A SHORT HISTORY OF (NEARLY) EVERYTHING PARANORMAL

 

 


L’unico difetto, non certamente una colpa, che segnalo riguardo quest’opera è che essa è scritta non in italiano, ma in inglese. Tuttavia, per chi ha un minimo di conoscenza di questa lingua, la lettura risulterà facile e spedita in quanto l’inglese con cui si dovrà cimentare è nello stesso tempo semplice, fluido ed elegante.

Simonsen ci fornisce un’opera che copre pressoché tutti gli aspetti ed i fenomeni della parapsicologia, tutto esposto in modo semplice e razionale, senza cioè atteggiamenti troppo accondiscendenti o troppo aprioristicamente negativistici. Un altro pregio che segnalo riguarda la ricchissima casistica che presenta fatti del tutto nuovi. Di solito i libri di parapsicologia portano a sostegno casi, sia lontani che vicini nel tempo, che sono più o meno sempre gli stessi. Simonsen ce ne presenta tantissimi completamente nuovi ed inediti.

Anche se il libro supera le 500 pagine, non ci dobbiamo assolutamente impressionare perché, come detto, la lettura è facile e scorrevole ed ognuno, inoltre, può concentrarsi sugli argomenti che più lo interessano lasciando ad una seconda fase tutto il resto. Infatti, sono ampiamente trattate numerose tematiche a partire dalla storia della parapsicologia, ai suoi rapporti con altre scienze e materie come l’antropologia, l’archeologia, l’occulto, lo studio della coscienza, la fenomenologia paranormale nella vita di tutti i giorni, e tanto altro ancora.

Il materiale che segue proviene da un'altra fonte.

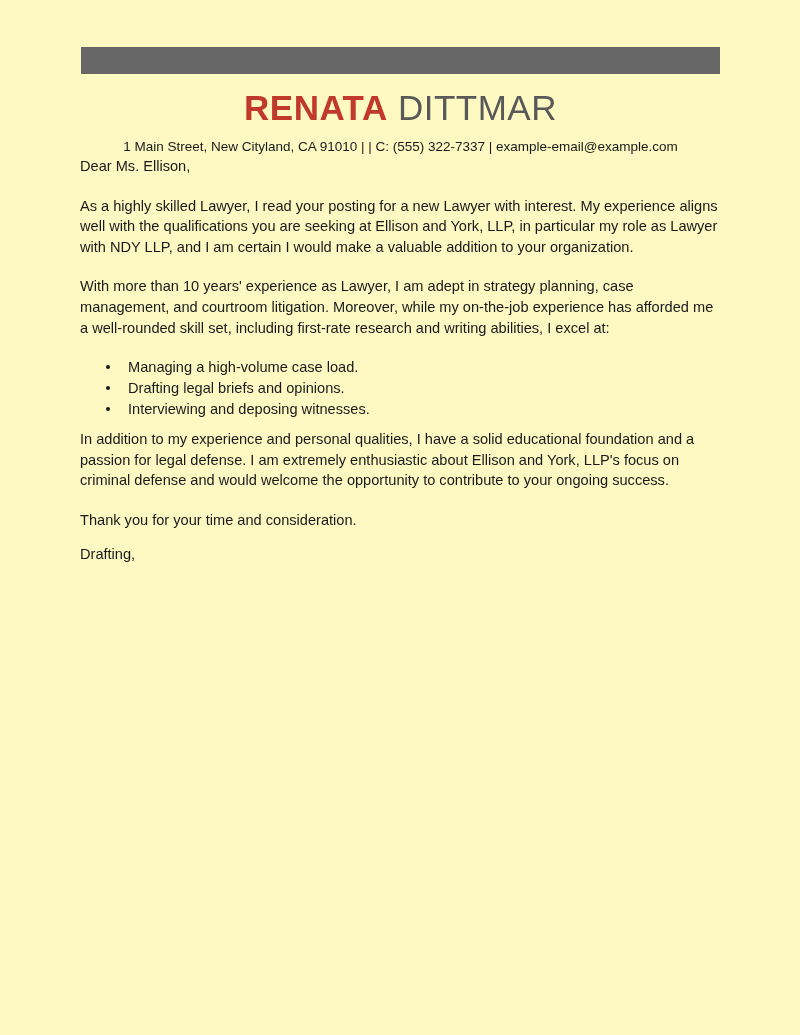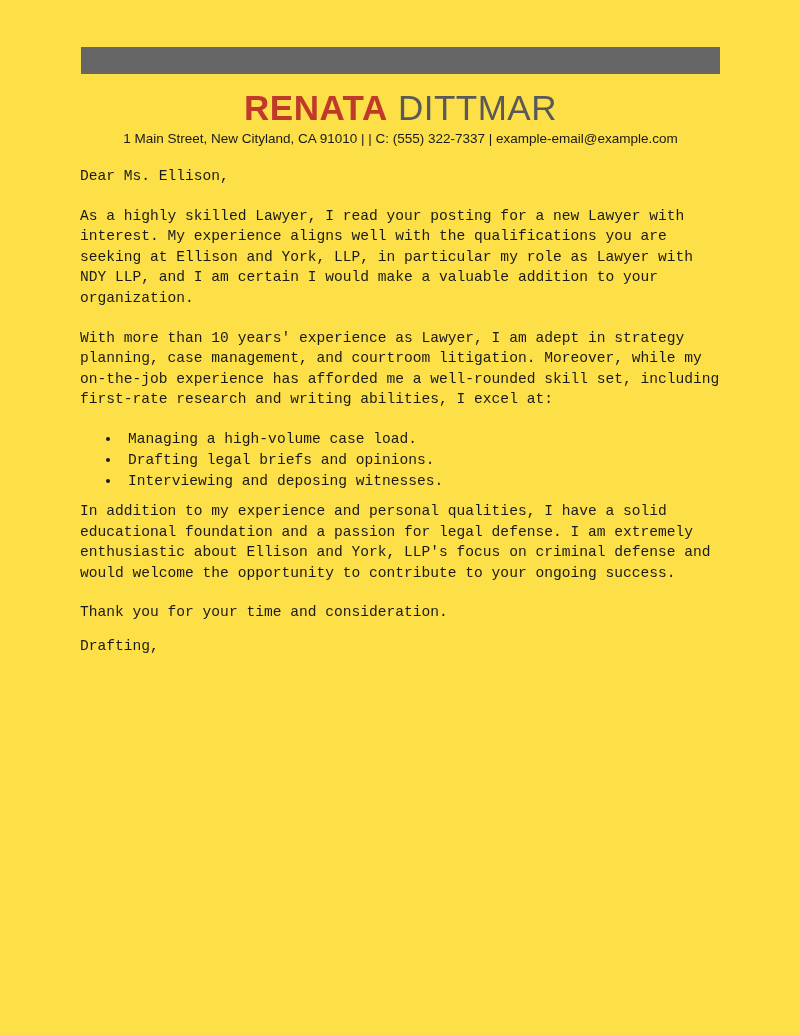"RENATA DITTMAR" .page { background: #fde047 -> #fef9c3 }
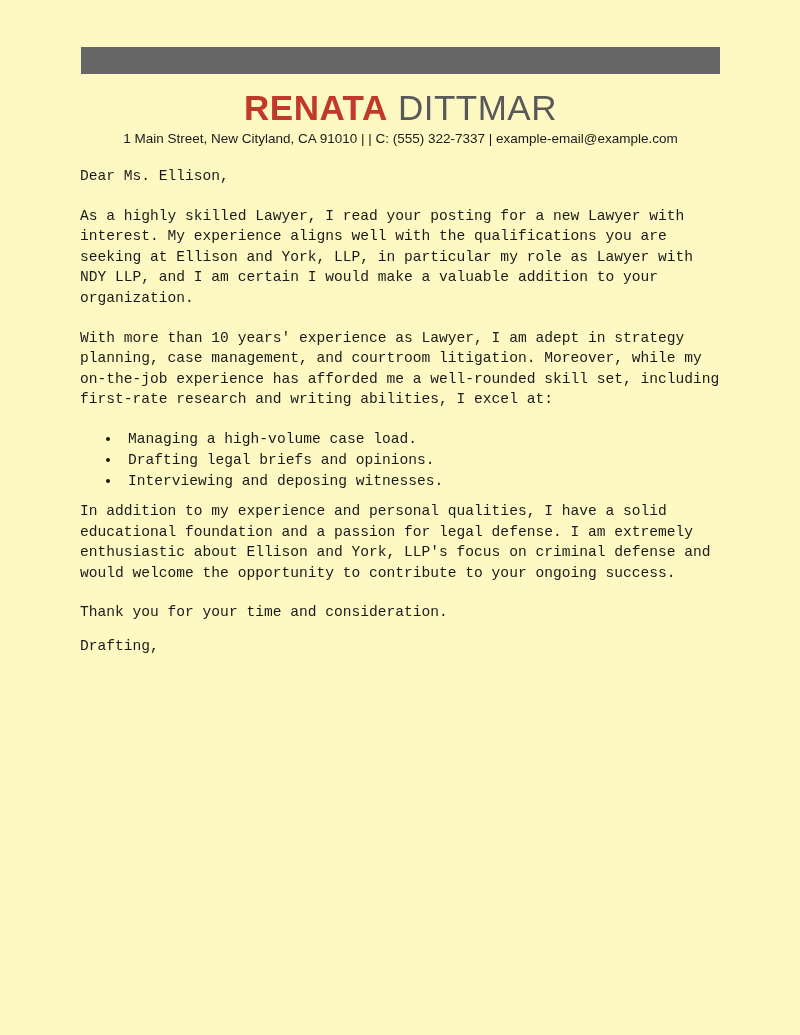"1 Main Street, New Cityland," .contact-line { margin-top: 2px -> 10px }
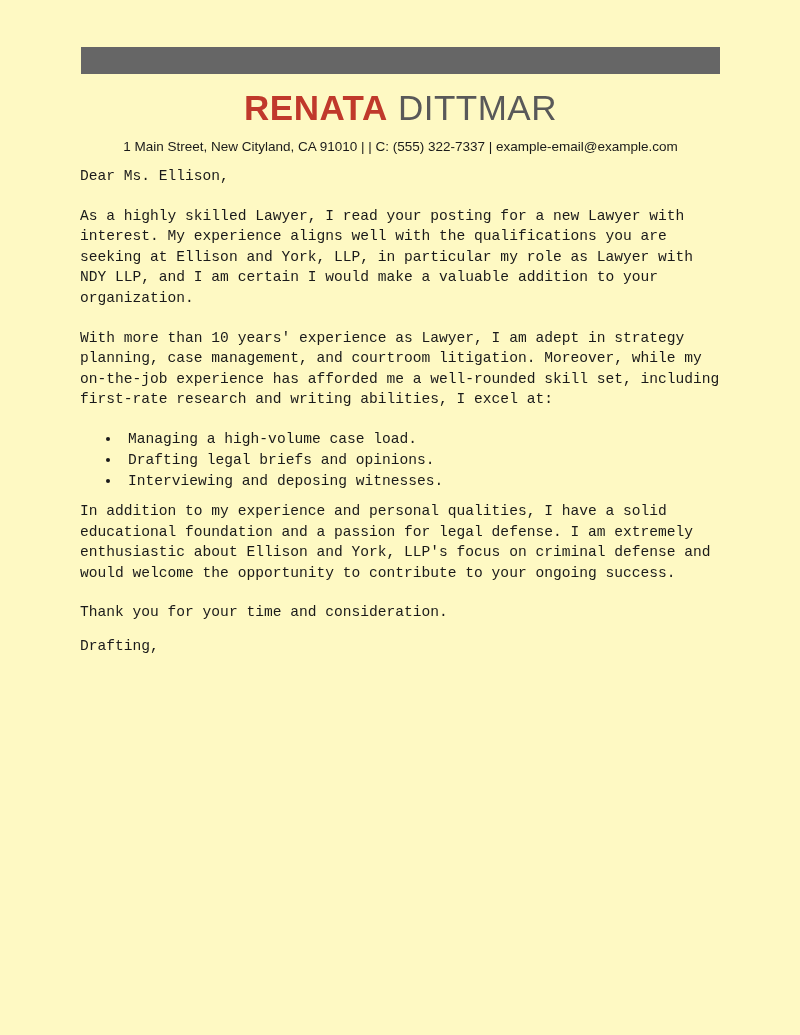"Dear Ms. Ellison," .letter { font-family: Liberation Mono, monospace -> none; top: 166px -> 156px }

Affronta in modo adeguato la sperimentazione scientifica dei fenomeni psi, ci indica quali studi e quali studiosi hanno dato maggior sostegno alla causa parapsicologica, quali sono i problemi ancora aperti e le prospettive future. Anche i fenomeni fisici, sebbene non espressamente indicati nel titolo, sono scrupolosamente trattati e descritti.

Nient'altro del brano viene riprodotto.